Your service mesh, Kubernetes environment and applications are living, breathing systems. You also are likely to need different types of applications as you grow. Different teams may choose different languages, data stores, application servers and frameworks to deliver their applications. Data planes with few integrations will limit those choices. That can box in your teams in uncomfortable ways.
For example, if a team wants to use a graph database to limit the number of API calls required, then it will need a data plane that can easily support GraphQL in most instances. Understanding how easy it is to add integrations and whether the company that supports the data plane or the community is innovating on integrations at a rapid pace is a good piece of data for calculating the ability of a data plane to continue to meet your needs in the future.
4. How Does the Data Plane Instrument and Provide Observability?
Downtime happens; it is inevitable. The real question to ask is what’s the cost of application downtime and how does your data plane handle catastrophic failures? In a development cluster, the cost of failure may be minimal to none. Downtime in a production cluster can become very expensive very quickly, more so if your platform can’t provide ready access to insight and observability across the platform. It can affect other applications, take customers and key business processes offline and lead to security breaches. At the data plane level, it is critical to have the visibility tools to troubleshoot downtime in near real time so you can trace outages and root causes quickly. Just as important is the flexibility to access application and service data quickly and easily without requiring someone who is a master at parsing log files or time series.

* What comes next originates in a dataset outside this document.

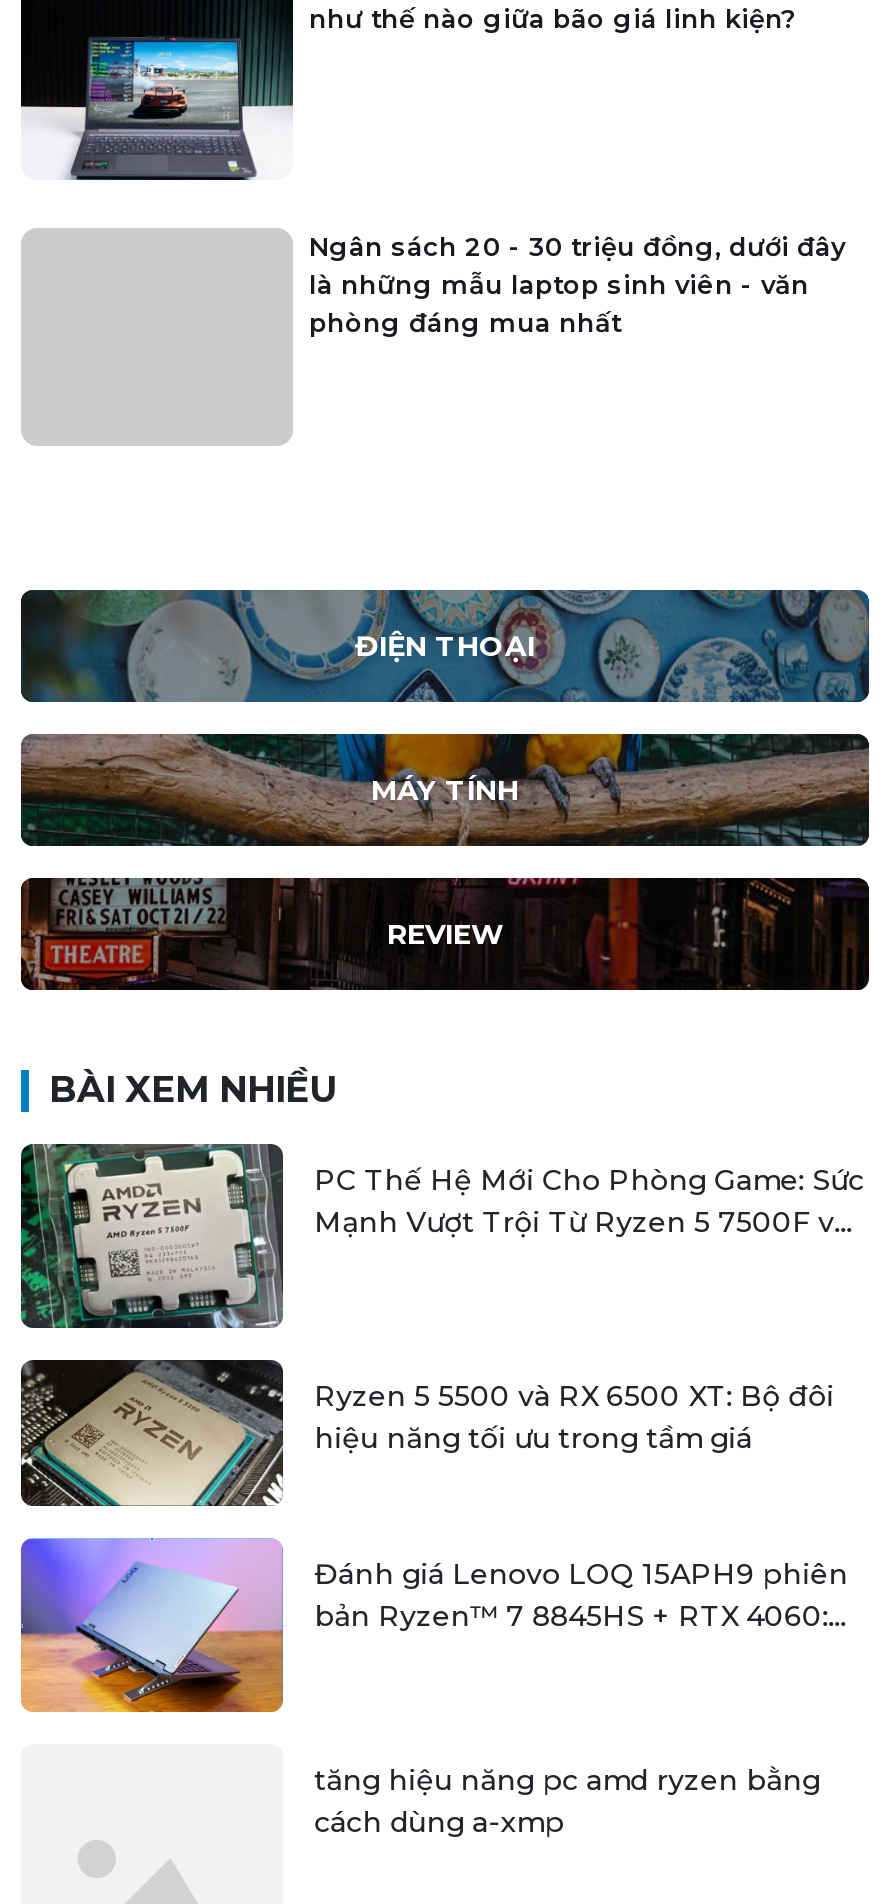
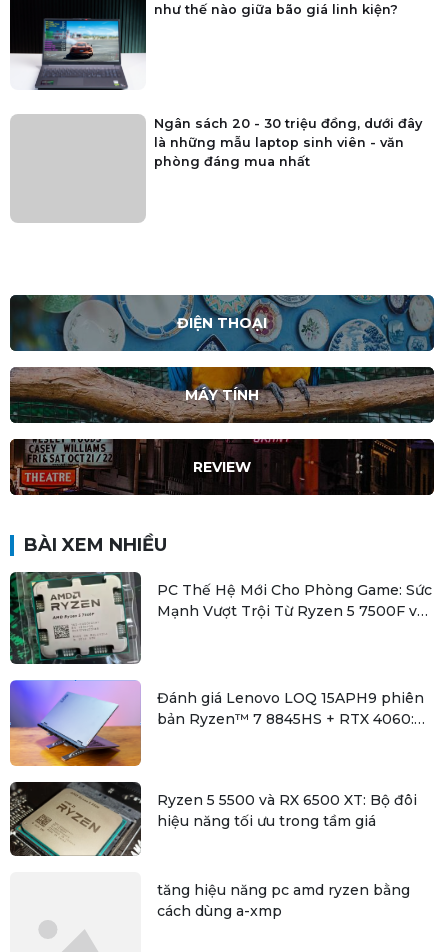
moved down: [image] | Ryzen 5 5500 và RX 6500 XT: Bộ đôi | hiệu năng tối ưu trong tầm giá

moved up: [image] | Đánh giá Lenovo LOQ 15APH9 phiên | bản Ryzen™ 7 8845HS + RTX 4060:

5. Can Your Data Plane Dynamically Recover From Catastrophic Failures?
To recover quickly, a service mesh must be able to respond dynamically to infrastructure and application failures. Dynamic is a relative term in the Kubernetes world. We rely on Kubernetes to be our control plane for resiliency, but some things are out of Kubernetes’ hands, such as pod time to availability. In some clouds, dynamic may mean a restart in five minutes. In others, the restart is faster. In Kubernetes, we tend to measure dynamic restart times in seconds. So make sure you understand the actual capabilities of your service mesh and the underlying cloud to quickly recover from failures. The reverse proxy sidecars are arguably the most important component in your mesh. Like those discounted tires, if sidecars go down, your service-to-service traffic stops. All applications running in your clusters will stop working.
Do you trust your sidecar proxy to provide enterprise resiliency and recovery? If the answer is “I am not sure,” you are taking a huge risk with your choice of service mesh.
Conclusion: Your Data Plane Matters, So Choose Accordingly
None of this is to say that other parts of a service mesh are not essential. If you hate your control plane, and it does a poor job of helping you manage and understand your service traffic and application topology, then your service mesh is not a happy place, either. That said, many people who are considering service mesh choices might want to give equal consideration to the part of their service mesh that touches customers and other services more than anything else. That is the data plane. Putting the right data plane on your service mesh will give you the BMW-like performance you need and a service mesh that is snappy, responsive, reliable and road-worthy in all conditions.